Repetition Auditor (Screenplay)

Detects the repetition patterns AI introduces into screenplays — from recycled action lines to entire scenes that accomplish the same dramatic purpose.

When to Use This Skill

  • The script feels like it's repeating itself
  • Multiple scenes feel like variations of the same conversation
  • Action lines describe characters and locations the same way every time
  • Written across multiple AI sessions (high amnesia risk)
  • After a Scene Function Audit, to catch scenes with duplicate functions

Screenplay-Specific Repetition Types

Type 1 — Action Line Recycling

AI describes characters, locations, and actions with identical or near-identical phrasing each time.

What to scan for:

Character introductions that repeat:

Page 5:  Sarah enters. Her dark hair is pulled back in a messy bun.
Page 22: Sarah walks in, dark hair in a messy bun.
Page 47: Sarah appears, hair pulled back in its usual messy bun.

Location descriptions that copy-paste:

Page 3:  INT. DETECTIVE CHEN'S OFFICE - DAY
         Cluttered desk, stacks of case files, a cold cup of coffee.

Page 31: INT. DETECTIVE CHEN'S OFFICE - DAY
         His cluttered desk is covered in case files. A cold cup of
         coffee sits untouched.

Default character business repeated:

"sighs" — 14 occurrences
"runs a hand through their hair" — 9 occurrences
"looks away" — 11 occurrences
"clenches jaw" — 8 occurrences

Build a business inventory: Extract every character's physical actions. A real person in a 110-page script should have 20+ distinct physical behaviors. If they have 5 on rotation, it's AI repetition.

Type 2 — Duplicate Conversations

AI writes the same conversation more than once — characters discussing the same topic, reaching the same conclusion, in scenes that serve the same dramatic purpose.

What to scan for:

  • Two or more scenes where characters discuss the same relationship problem
  • Multiple "planning" scenes where the team discusses the same mission
  • Repeated "I believe in you" pep talks
  • The same argument happening more than once without meaningful escalation
  • Characters re-establishing information or emotional dynamics already established

The purpose test: Write a one-sentence summary of what each dialogue scene accomplishes.
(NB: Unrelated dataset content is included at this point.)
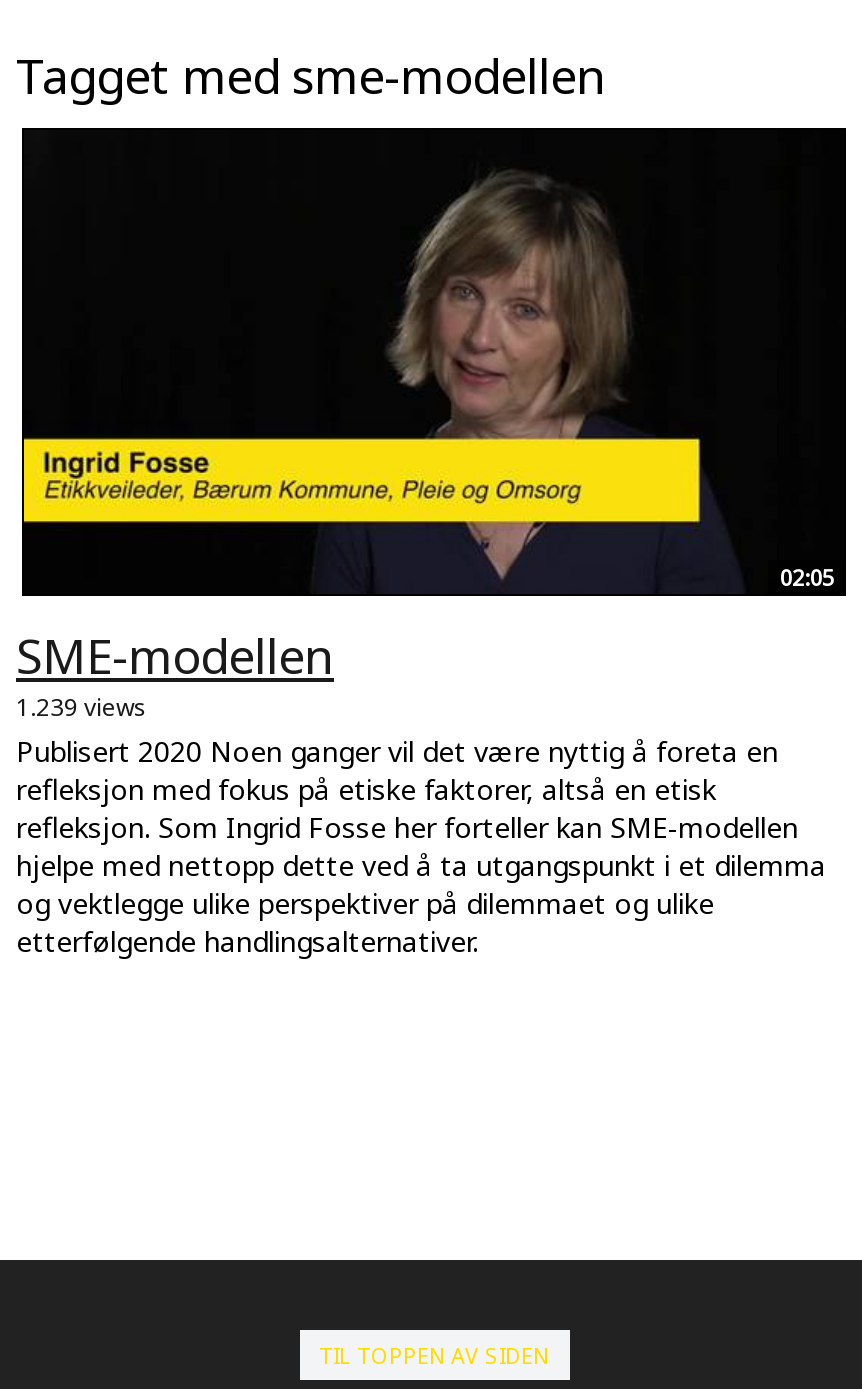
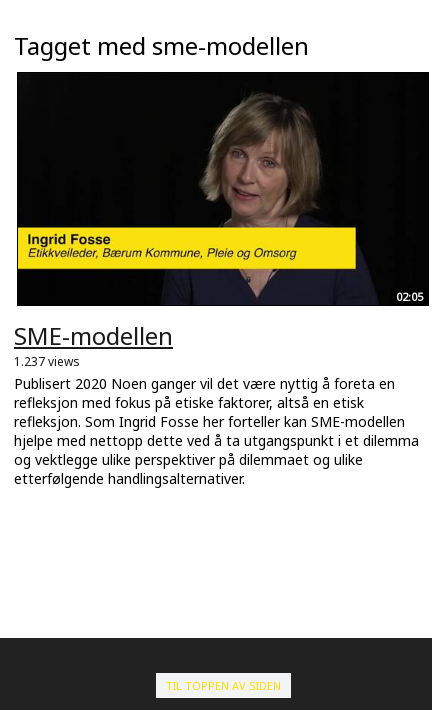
[16,691,148,725] 1.239 views -> [14,353,80,370] 1.237 views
If two scenes have the same summary, one should be cut.

DUPLICATE CONVERSATION MAP:
Scene 12 (p.18): Sarah tells Mark she doesn't trust him → he promises to change
Scene 24 (p.39): Sarah tells Mark she still doesn't trust him → he promises harder
Scene 31 (p.52): Sarah tells Mark trust takes time → he says he understands

DIAGNOSIS: Three scenes with the same function. Consolidate into one
scene where the trust issue ESCALATES, or show the trust issue through
behavior instead of dialogue.

Type 3 — Scene Structure Templates

AI defaults to the same scene skeleton repeatedly.

Common AI scene template:

  1. Character enters location (action line describing the space)
  2. Brief moment of character alone (looking at phone, pouring coffee, staring out window)
  3. Second character enters or calls
  4. Conversation
  5. One character says something that shifts the dynamic
  6. Reaction beat
  7. Scene ends on a meaningful look or loaded silence

Diagnostic: Reduce each scene to its structural skeleton. If more than 50% follow the same pattern, the script is templated.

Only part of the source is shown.